In order to get a host address we need flip the least significant host bit (highlighted above) from a zero to a one. When we do this the binary in the 4th octet will look like this: 0000 0001 which translates to 1. This leaves us with: 192.168.0.1.

In regards to the /21, I used to struggle with this when I first studied networking too. However, once you get the hang of it you realise just how easy it really is. It might be easiest to picture it this way – When we talk about a /24 it looks like this:

N | N | N | N | . | N | N | N | N | . | N | N | N | N | . | H | H | H | H |

- If we leave all H bits as .0 we will find the
**network address**. - If we add 1 to that, we will find the
**first usable address**. - If we then flip all H’s to 1, we fill find the
**broadcast address**. - If we subtract 1 from the broadcast address, we will find the
**last usable address**.

However, it’s easy to get confused when the host bits aren’t confined to the 4th octet. For example a /22 looks like this:

N | N | N | N | . | N | N | N | N | . | N | N | H |
H |
. | H | H | H | H |

So now what we do? Well, we do exactly what we just did for the /24.

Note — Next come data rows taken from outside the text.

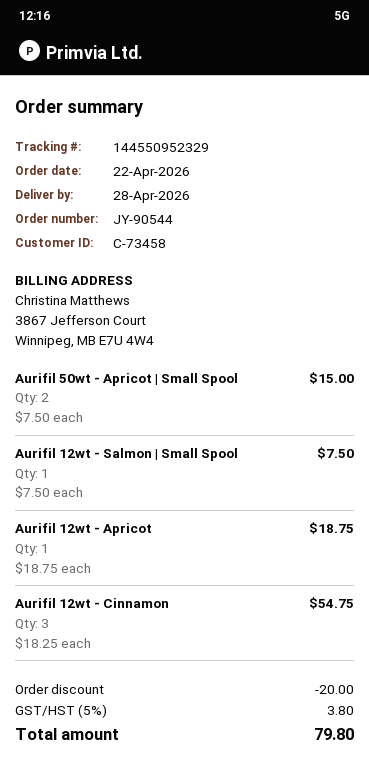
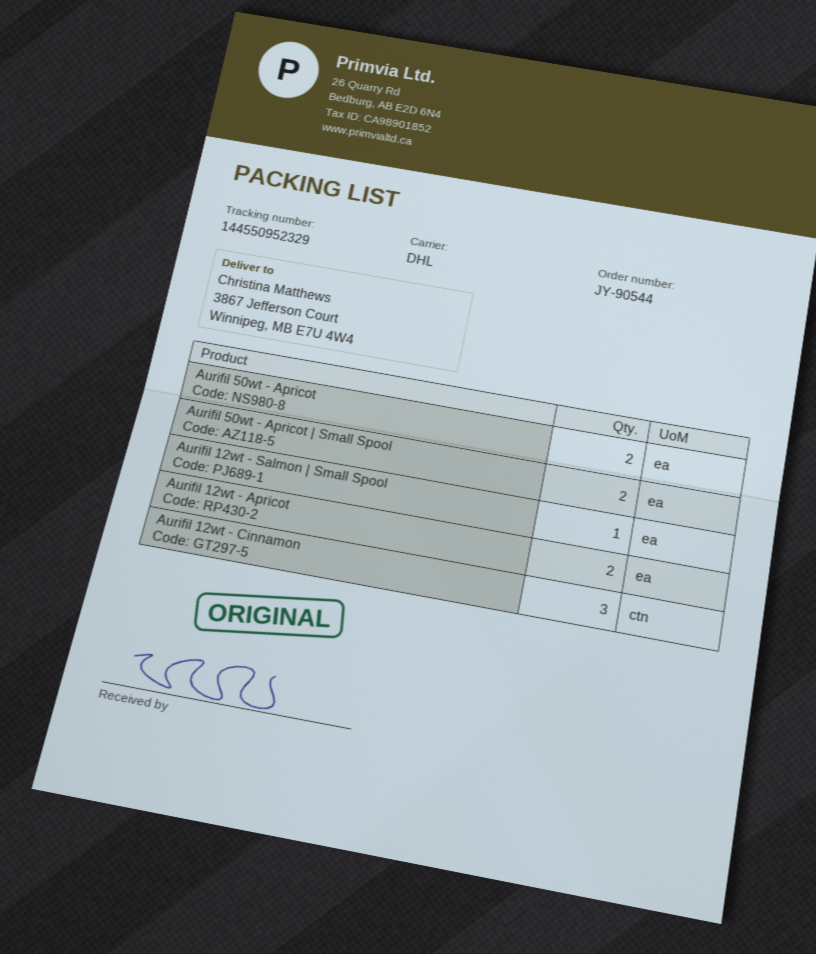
Aurifil 12wt - Apricot: 1 -> 2
Aurifil 50wt - Apricot: none -> 2

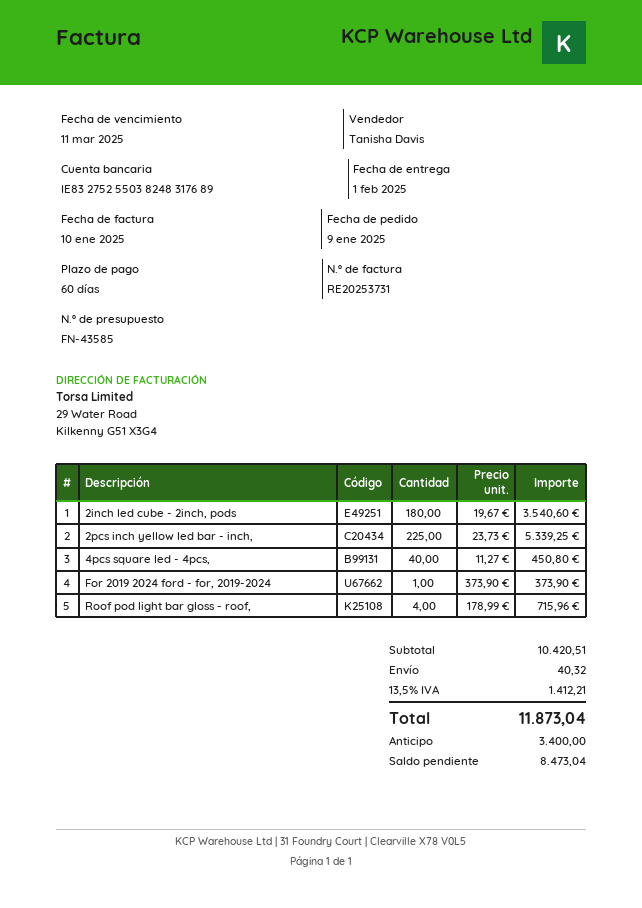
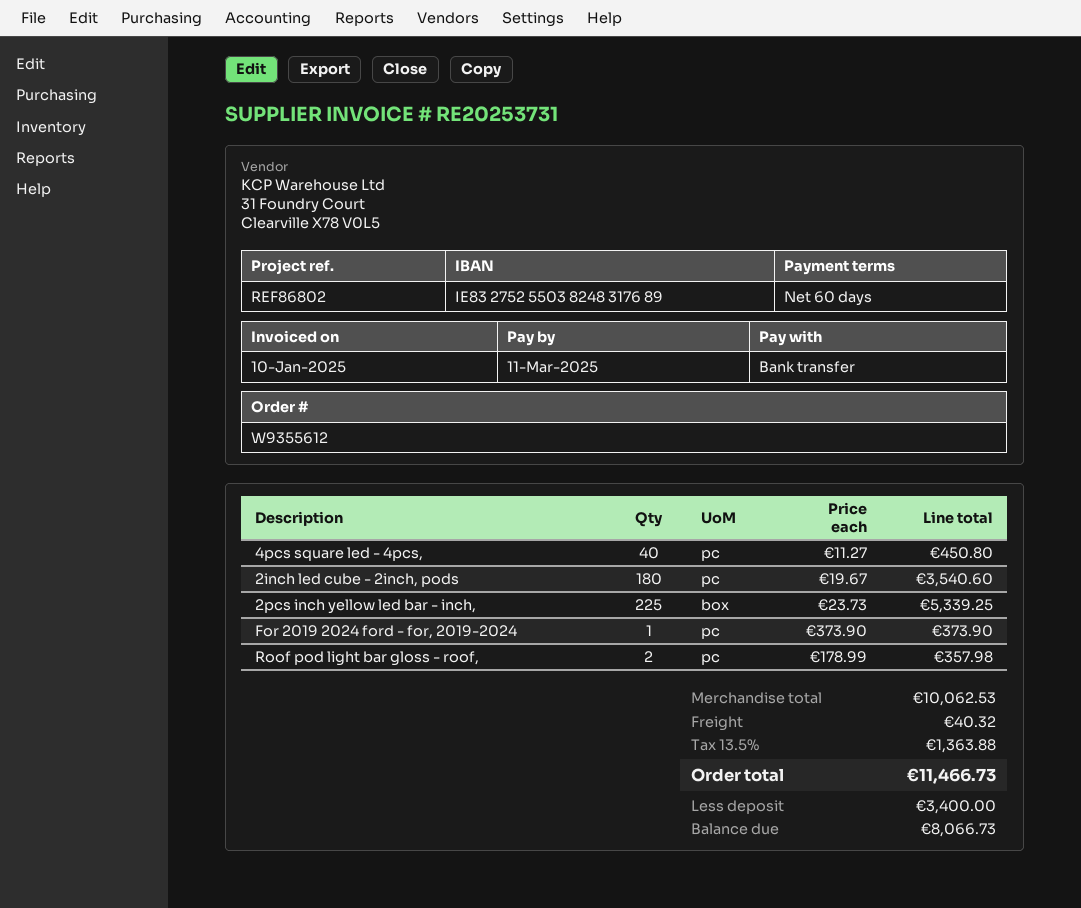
Roof pod light bar gloss - roof,: 4 x 178.99 = 715.96 -> 2 x 178.99 = 357.98
subtotal: 10420.51 -> 10062.53
tax: 13.5% = 1412.21 -> 13.5% = 1363.88
total: 11873.04 -> 11466.73
balance: 8473.04 -> 8066.73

- If we leave all H’s as 0, we’ll find the
**network address**. - If we add 1 to the network address, we find the
**first usable address**. - If we flip all H’s (including the ones in the 3rd octet) to 1, we find the
**broadcast address**. - If we subtract 1 from the broadcast address, we will find the
**last usable address**.

So you see, it doesn’t matter how many octets the H bits are spread across, this process is the same every time.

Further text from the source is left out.